Considering that Koussevitzky soon approached the end of his monumental tenure with the Boston Symphony, the energy he brings to the orchestral tissue of the 1935 Prokofiev concerto, given its tricky accents after the solo enters from its lowest note and then sings over the muted strings an extraordinarily lyrical melody.  The Boston low winds and basses urge the sonic mix forward, leaning into the sweet melody that Heifetz seems to impart with an especial glow, haloed by horns and flute. While the Prokofiev sense of irony manages to peek from behind certain sonorities, the sensibility of the first two movements remains conservative, especially in the lovely triplet motion of the succeeding Andante assai.  Here, Heifetz intones an enchanted lyric over pizzicato figures in winds and strings that suddenly assumes a basking, expansive sense of a rhapsody. The flute work – Georges Laurent – against Heifetz proves equally hypnotic. In the last movement, Allegro ben marcato, Prokofiev reverts somewhat to his well-earned “rebel” status, adding oddly spaced accents in essentially triple time, with sound effects from castanets, brash gestures from the horns, and ironic, bravura figures from Heifetz himself.  The dizzy march sometimes dances, sometimes stumbles, but the momentum becomes captivating, as the audience hysteria well testifies at the end of a brilliant coda.

The “found curio” on this disc derives from two appearances by Heifetz on the Bell Telephone Hour, his having performed the last two movements of the familiar Mendelssohn Violin Concerto (20 January 1947) and the opening movement later, 26 June 1949, so that Andrew Rose and his team at Pristine Audio have spliced a complete rendition of the work that never existed in “real” time.  The opening movement emerges with s hearty passion that does not relent, the Heifetz tone burnished and penetrating, at once.  The urgency to the cadenza proves electric, and no one competes with the Heifetz up-bow.  Obviously, the woodwind segue to the second movement compels our interest, given the burst of applause at the end of the original Allegro molto appassionato.  Subdued and lyrically restrained, the Andante emerges without affectation, the melodic line extending in unbroken arioso.

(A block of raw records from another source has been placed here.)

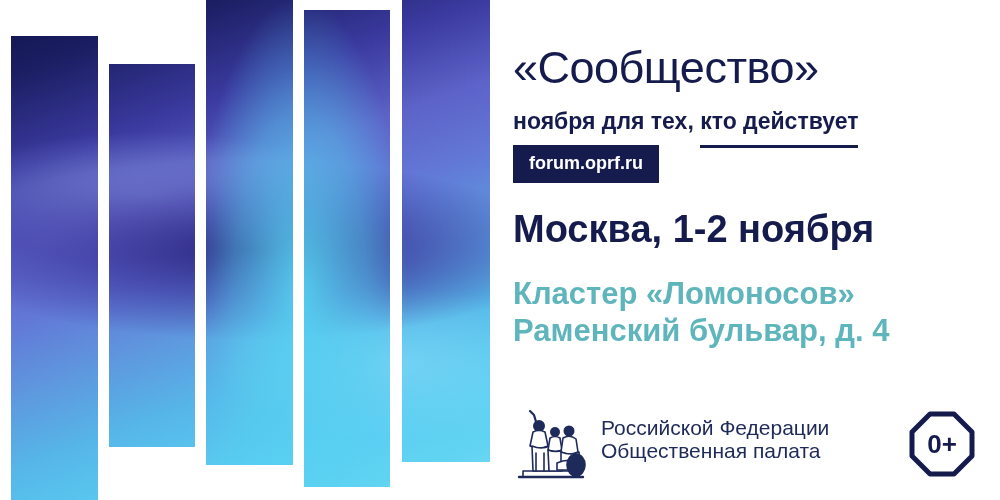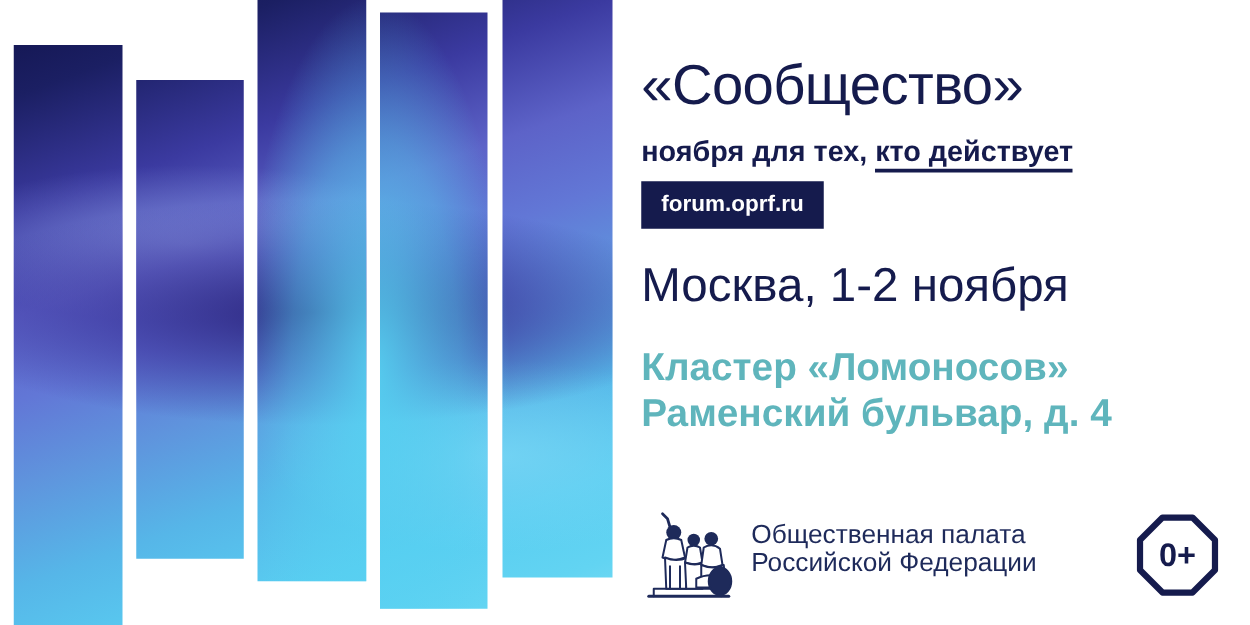--- a/index.html
+++ b/index.html
@@ -75,40 +75,40 @@
     position: absolute;
     left: 0;
     top: 108px;
     font-size: 23px;
     font-weight: bold;
     color: #151b4d;
     white-space: nowrap;
   }
   #subtitle .underlined {
     border-bottom: 3px solid #151b4d;
-    padding-bottom: 1px;
+    padding-bottom: 11px;
   }
   #url-badge {
     position: absolute;
     left: 0;
     top: 145px;
     background: #151b4d;
     color: #ffffff;
     font-size: 18px;
     font-weight: bold;
     padding: 4px 16px 6px 16px;
     line-height: 28px;
     white-space: nowrap;
   }
   #city-date {
     position: absolute;
     left: 0;
     top: 208px;
     font-size: 38px;
-    font-weight: normal;
+    font-weight: bold;
     color: #151b4d;
     white-space: nowrap;
   }
   #venue {
     position: absolute;
     left: 0;
     top: 275px;
     font-size: 31px;
     font-weight: bold;
     color: #5fb5bc;
@@ -226,22 +226,22 @@
 
           <circle cx="56" cy="26" r="5.5" fill="#1e2a5a" stroke="none"></circle>
           <path d="M50 33 q7 -4 13 1 l2 13 q-9 4 -17 0 z" fill="#ffffff"></path>
           <path d="M48 47 q10 4 18 0 l1 10 -19 2 z" fill="#ffffff"></path>
           <path d="M44 58 q10 -5 22 -1 l1 8 H44 z" fill="#ffffff"></path>
 
           <ellipse cx="63" cy="60" rx="9" ry="11" fill="#1e2a5a" stroke="#1e2a5a"></ellipse>
         </g>
       </svg>
       <div id="logo-text">
+        <div class="logo-line">Российской Федерации</div>
         <div class="logo-line">Общественная палата</div>
-        <div class="logo-line">Российской Федерации</div>
       </div>
     </div>
 
     <div id="age-badge">
       <svg viewBox="0 0 66 66" width="66" height="66">
         <polygon points="21,3 45,3 63,21 63,45 45,63 21,63 3,45 3,21" fill="none" stroke="#151b4d" stroke-width="5" stroke-linejoin="round"></polygon>
       </svg>
       <div class="age-text">0+</div>
     </div>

Vorhees contributes a waltz rhythm over ostinato accents, and the aural combination achieves an aerial nobility that sustains this music’s lasting repute. For my money, the last movement has never had the emotional potency of the rest of the concerto, opting as it does for effects that borrow all too blatantly on the Midsummer Night’s Dream sensibility, at least after the brief, relatively ardent opening Allegretto non troppo.  Heifetz, nevertheless, negotiates the knotty rhythms and figures with characteristic, virtuosic aplomb, and everyone lives happily ever after.  The coup belongs as much to Andrew Rose as to the participating musicians, restoring a complete “idea” of this work from a master clearly in total command of his spectacular, instrumental powers.